What is the fastest way to get rid of horse flies?

The fastest effective method is deploying a visual ball trap like the Fly Cage in a sunny, open area of your property. Most users see noticeable results within 3–7 days. Chemical sprays offer temporary personal relief but don't reduce the fly population.

Why are there so many horse flies on my property?

Horse flies breed in wet soil near water — ponds, streams, marshes, drainage ditches, and damp low areas. If your property borders any of these, you're near a breeding site. Flies can also fly over a mile from breeding sites, so neighboring wetlands can be the source.

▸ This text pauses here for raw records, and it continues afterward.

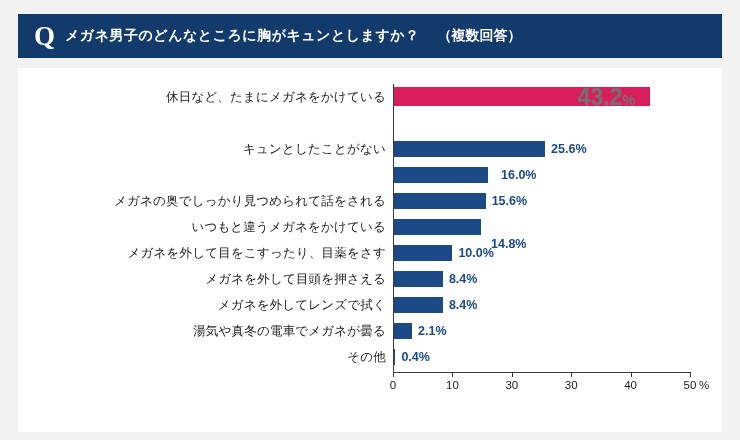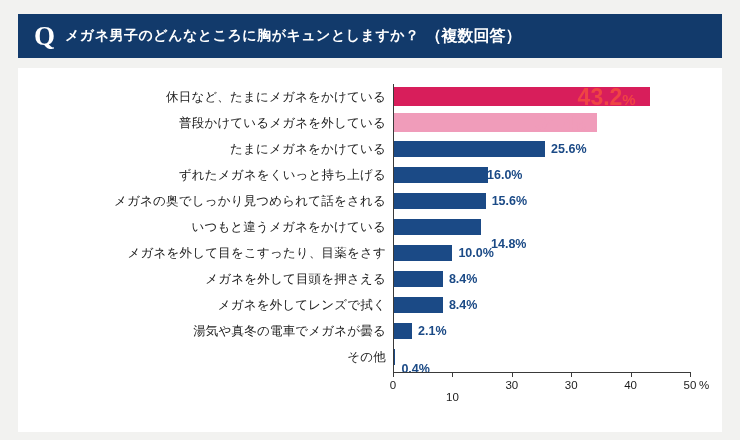"（複数回答）" .header .q-sub { font-size: 16px -> 14px; margin-left: 6px -> 18px }
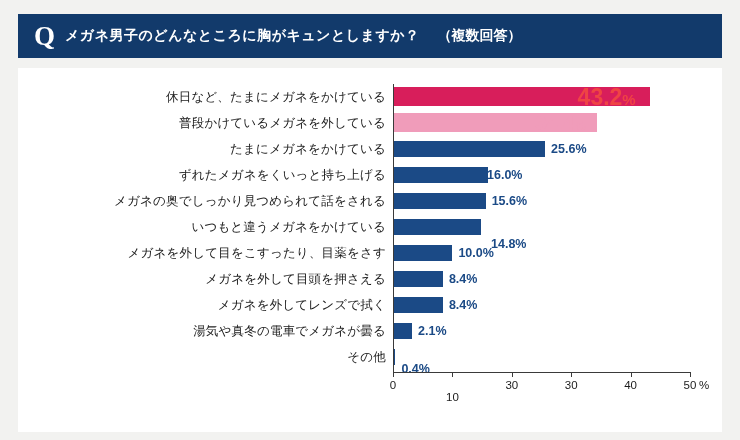"43.2%" .val.big { color: #ef4444 -> #737373 }
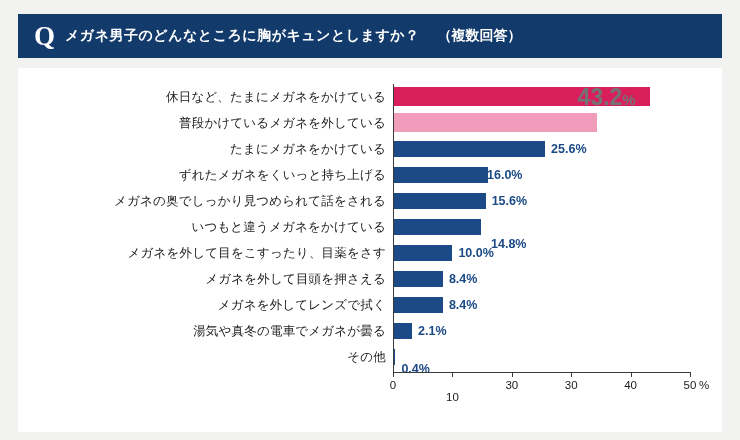"普段かけているメガネを外している" div.row { html: <div> <div>普段かけているメガネを外している</div> <div></div> <div><span>34.4</span><span>%</span></div> </div> -> none }
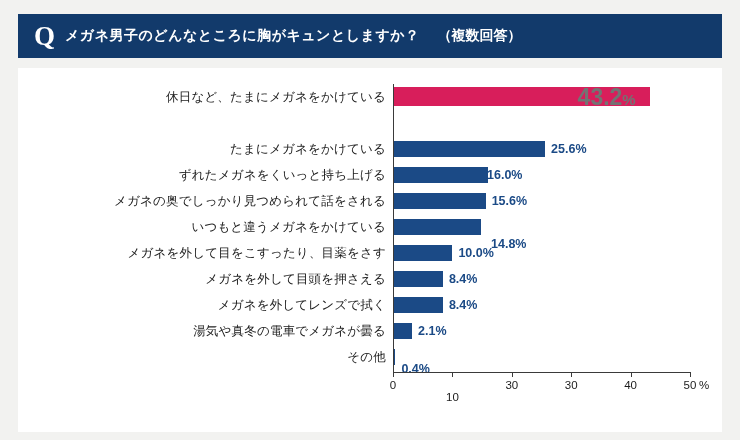"たまにメガネをかけている" div.row-label { text: たまにメガネをかけている -> キュンとしたことがない }
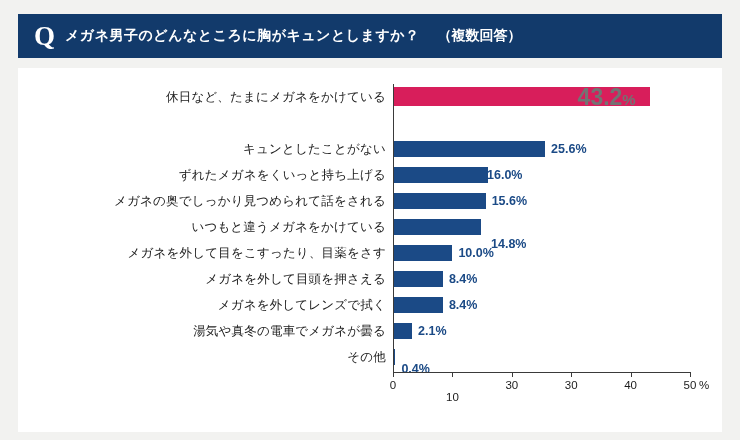"ずれたメガネをくいっと持ち上げる" div.row-label { html: <div>ずれたメガネをくいっと持ち上げる</div> -> none }
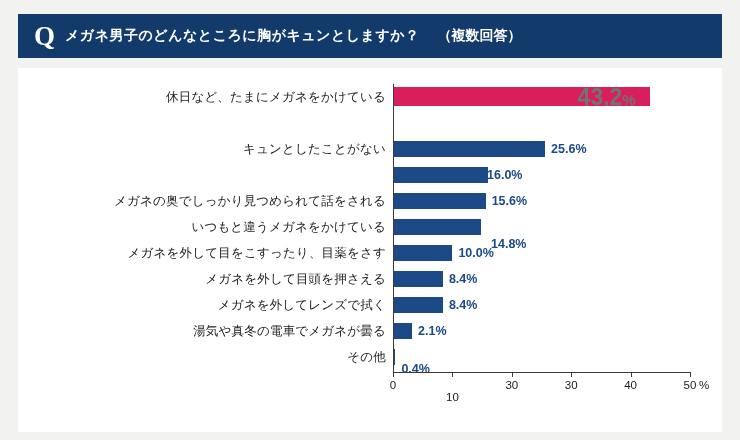"16.0%" div.val { left: 469px -> 483px }
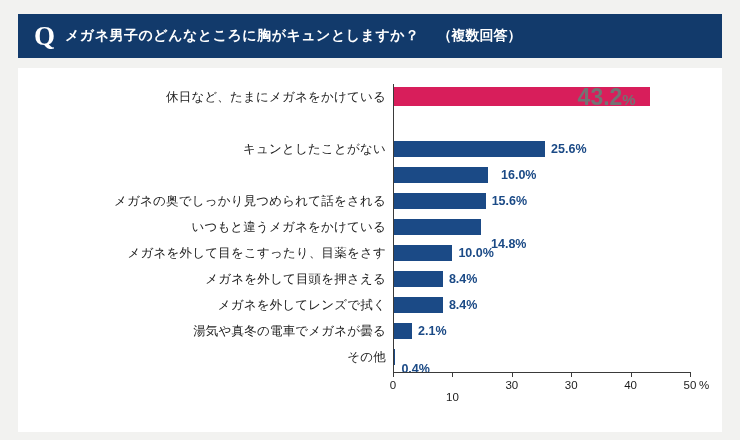"0.4%" div.val { margin-top: 12px -> none }
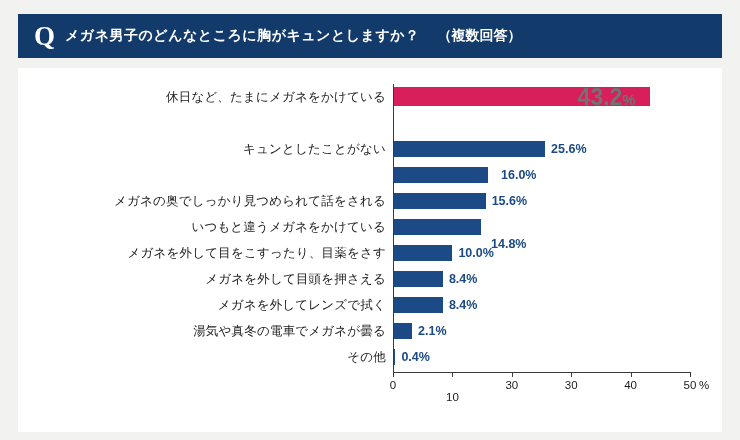"10" div.tick-label { margin-top: 12px -> none }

Do horse flies serve any purpose?

Horse flies are part of the ecosystem — larvae help decompose organic matter in wetland soil, and adults are a food source for birds, dragonflies, and other predators. However, they aren't critical pollinators or keystone species. Reducing their population on your property doesn't have significant ecological impact.

Can I get rid of horse flies permanently?

Complete elimination is unlikely if your property borders natural wetlands where flies breed. But consistent use of visual traps can reduce local populations by 70–90% over a season, and cumulative year-over-year use further reduces baseline populations. The key is catching females before they lay eggs.

What attracts horse flies to my yard?

Horse flies are attracted to large, dark objects (people, pets, dark furniture, dark vehicles), movement, and polarized light from water surfaces. They don't follow scent like mosquitoes. Wearing light colors and placing traps to intercept them before they reach living areas are the most effective responses.

Are horse flies dangerous?

Horse fly bites are painful and can cause allergic reactions, swelling, and secondary infections if scratched. In rare cases, horse flies can mechanically transmit diseases between animals. For most people, the primary concern is painful bites and the inability to enjoy outdoor spaces during fly season.